Exercise prompt →
Repeat the span of the entries below that starts at the line with "the Holy Sepulcher" and ends at the line with "used again for the UE.", nothing more. Skip the pictures.

##### Data provided

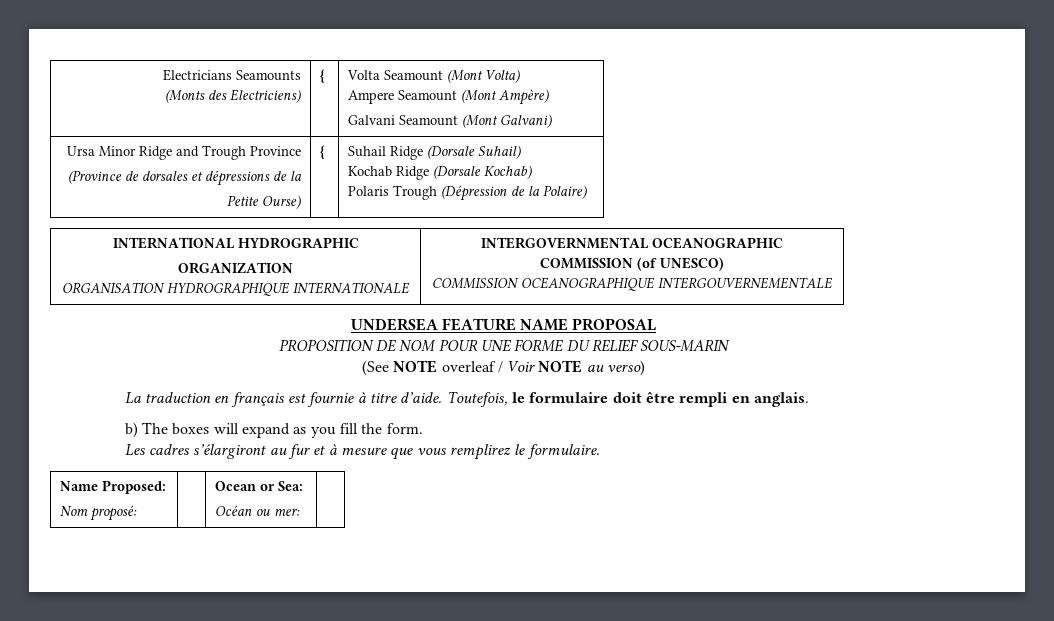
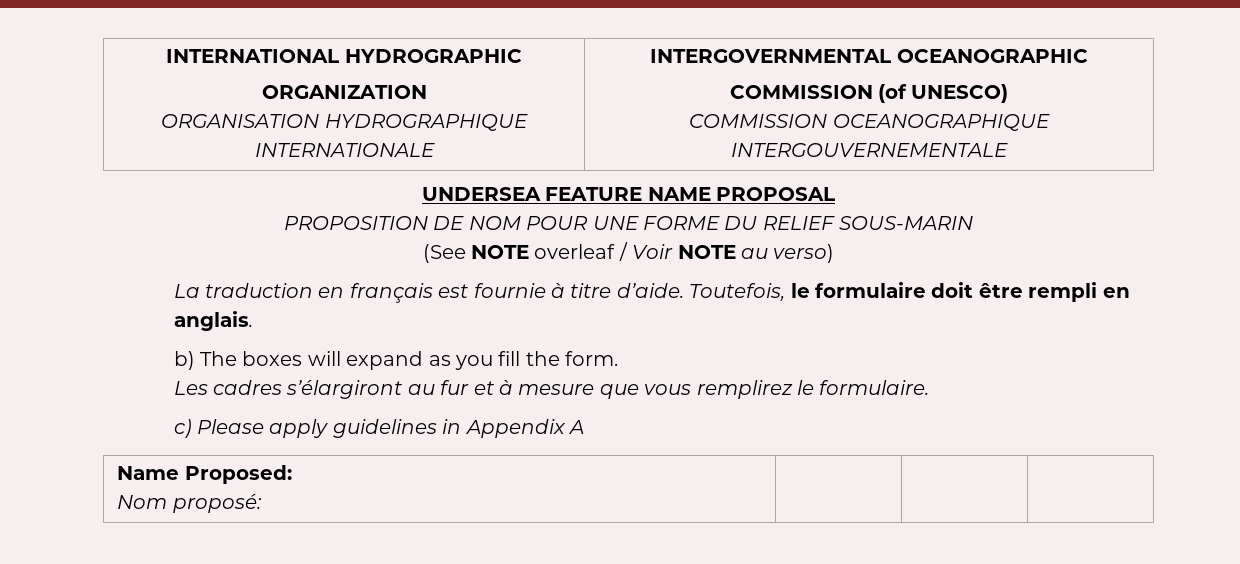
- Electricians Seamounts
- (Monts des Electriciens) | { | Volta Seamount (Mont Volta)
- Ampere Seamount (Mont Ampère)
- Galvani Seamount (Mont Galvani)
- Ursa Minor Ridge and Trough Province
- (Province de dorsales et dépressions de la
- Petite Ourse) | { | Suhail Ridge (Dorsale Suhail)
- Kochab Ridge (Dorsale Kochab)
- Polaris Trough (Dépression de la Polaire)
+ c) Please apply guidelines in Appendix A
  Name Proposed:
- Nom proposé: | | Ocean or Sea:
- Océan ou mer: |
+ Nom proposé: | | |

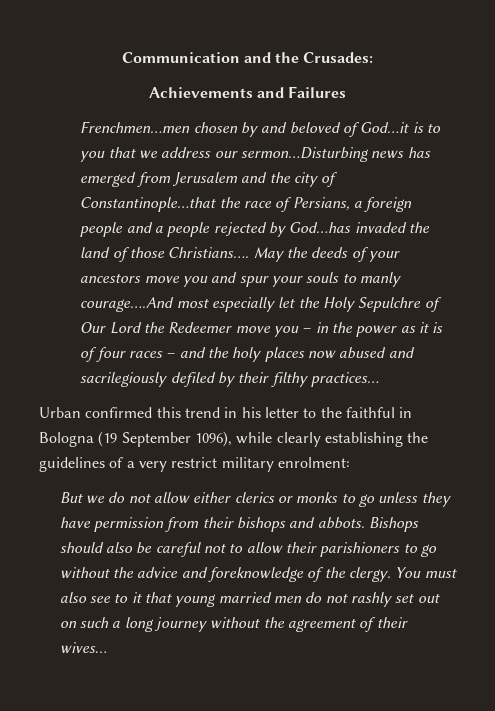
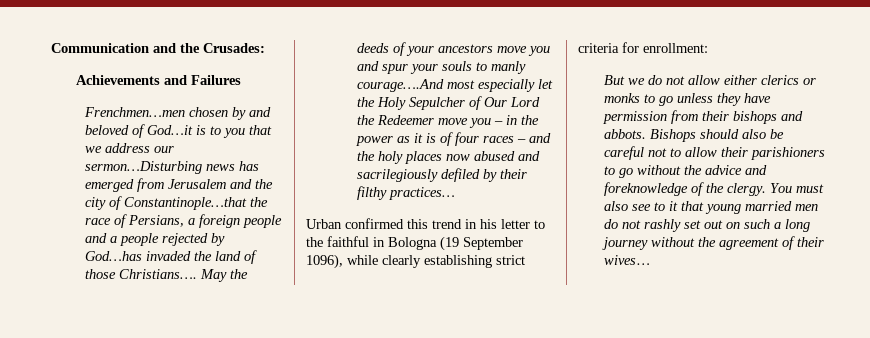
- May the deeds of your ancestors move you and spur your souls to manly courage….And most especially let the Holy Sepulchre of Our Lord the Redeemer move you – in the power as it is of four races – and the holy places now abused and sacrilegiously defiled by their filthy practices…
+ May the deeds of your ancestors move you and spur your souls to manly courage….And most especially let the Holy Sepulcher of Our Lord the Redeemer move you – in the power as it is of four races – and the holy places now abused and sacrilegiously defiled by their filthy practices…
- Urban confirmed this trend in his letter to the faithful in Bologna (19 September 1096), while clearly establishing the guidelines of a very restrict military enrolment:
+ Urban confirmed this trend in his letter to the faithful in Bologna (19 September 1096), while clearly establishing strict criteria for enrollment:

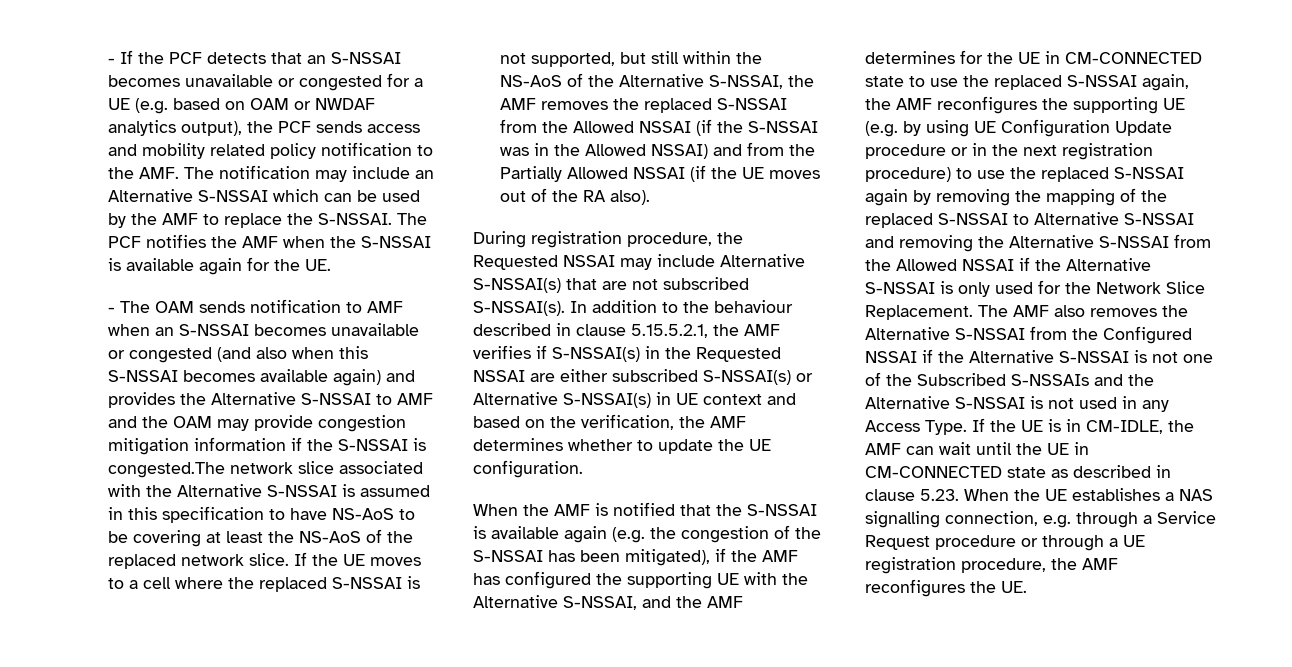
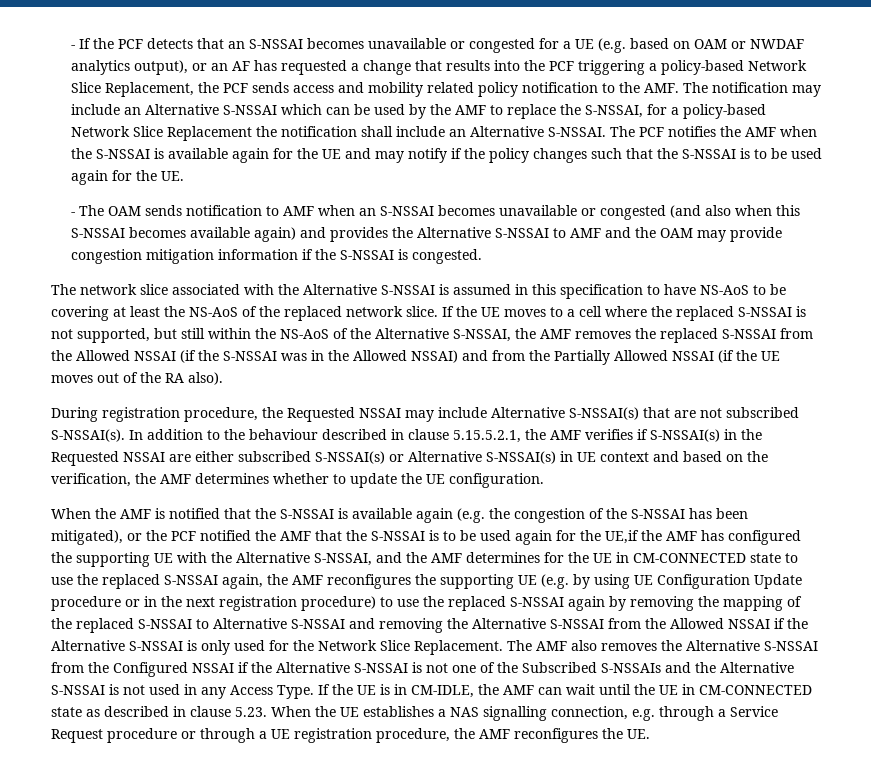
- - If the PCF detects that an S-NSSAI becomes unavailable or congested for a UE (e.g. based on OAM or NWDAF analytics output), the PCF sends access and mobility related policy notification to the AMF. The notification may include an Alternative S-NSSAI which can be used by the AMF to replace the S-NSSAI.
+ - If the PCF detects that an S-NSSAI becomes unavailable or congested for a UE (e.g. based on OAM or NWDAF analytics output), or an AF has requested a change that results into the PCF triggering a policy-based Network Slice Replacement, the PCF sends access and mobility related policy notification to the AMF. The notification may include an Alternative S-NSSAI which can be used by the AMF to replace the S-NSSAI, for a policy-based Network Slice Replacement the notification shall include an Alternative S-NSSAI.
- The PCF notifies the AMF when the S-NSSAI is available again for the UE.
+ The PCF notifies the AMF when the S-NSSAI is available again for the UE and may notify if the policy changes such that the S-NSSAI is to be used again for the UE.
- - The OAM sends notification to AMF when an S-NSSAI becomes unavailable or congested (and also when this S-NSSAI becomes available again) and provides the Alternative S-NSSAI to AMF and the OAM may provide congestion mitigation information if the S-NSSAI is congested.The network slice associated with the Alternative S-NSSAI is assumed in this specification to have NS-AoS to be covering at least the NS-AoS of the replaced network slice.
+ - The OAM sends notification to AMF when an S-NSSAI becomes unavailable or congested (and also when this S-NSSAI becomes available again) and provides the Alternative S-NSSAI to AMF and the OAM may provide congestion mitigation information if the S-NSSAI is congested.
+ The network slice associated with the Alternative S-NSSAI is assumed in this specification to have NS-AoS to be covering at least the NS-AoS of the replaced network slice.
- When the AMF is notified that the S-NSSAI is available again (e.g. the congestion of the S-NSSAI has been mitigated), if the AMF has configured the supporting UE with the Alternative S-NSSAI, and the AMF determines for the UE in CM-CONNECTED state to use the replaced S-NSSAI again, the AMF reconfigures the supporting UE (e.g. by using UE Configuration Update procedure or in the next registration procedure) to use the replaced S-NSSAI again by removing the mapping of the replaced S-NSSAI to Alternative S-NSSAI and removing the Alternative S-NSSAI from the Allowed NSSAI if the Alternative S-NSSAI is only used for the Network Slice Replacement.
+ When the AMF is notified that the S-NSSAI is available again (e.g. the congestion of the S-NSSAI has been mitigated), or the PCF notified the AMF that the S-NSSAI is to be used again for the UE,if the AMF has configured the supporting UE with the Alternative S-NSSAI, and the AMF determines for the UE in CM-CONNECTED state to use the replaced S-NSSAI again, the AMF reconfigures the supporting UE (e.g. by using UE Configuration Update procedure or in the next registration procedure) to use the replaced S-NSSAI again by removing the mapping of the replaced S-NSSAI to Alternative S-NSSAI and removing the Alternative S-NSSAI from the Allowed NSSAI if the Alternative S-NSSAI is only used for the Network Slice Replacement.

##########

Answer space →
+ May the deeds of your ancestors move you and spur your souls to manly courage….And most especially let the Holy Sepulcher of Our Lord the Redeemer move you – in the power as it is of four races – and the holy places now abused and sacrilegiously defiled by their filthy practices…
- Urban confirmed this trend in his letter to the faithful in Bologna (19 September 1096), while clearly establishing the guidelines of a very restrict military enrolment:
+ Urban confirmed this trend in his letter to the faithful in Bologna (19 September 1096), while clearly establishing strict criteria for enrollment:

- - If the PCF detects that an S-NSSAI becomes unavailable or congested for a UE (e.g. based on OAM or NWDAF analytics output), the PCF sends access and mobility related policy notification to the AMF. The notification may include an Alternative S-NSSAI which can be used by the AMF to replace the S-NSSAI.
+ - If the PCF detects that an S-NSSAI becomes unavailable or congested for a UE (e.g. based on OAM or NWDAF analytics output), or an AF has requested a change that results into the PCF triggering a policy-based Network Slice Replacement, the PCF sends access and mobility related policy notification to the AMF. The notification may include an Alternative S-NSSAI which can be used by the AMF to replace the S-NSSAI, for a policy-based Network Slice Replacement the notification shall include an Alternative S-NSSAI.
- The PCF notifies the AMF when the S-NSSAI is available again for the UE.
+ The PCF notifies the AMF when the S-NSSAI is available again for the UE and may notify if the policy changes such that the S-NSSAI is to be used again for the UE.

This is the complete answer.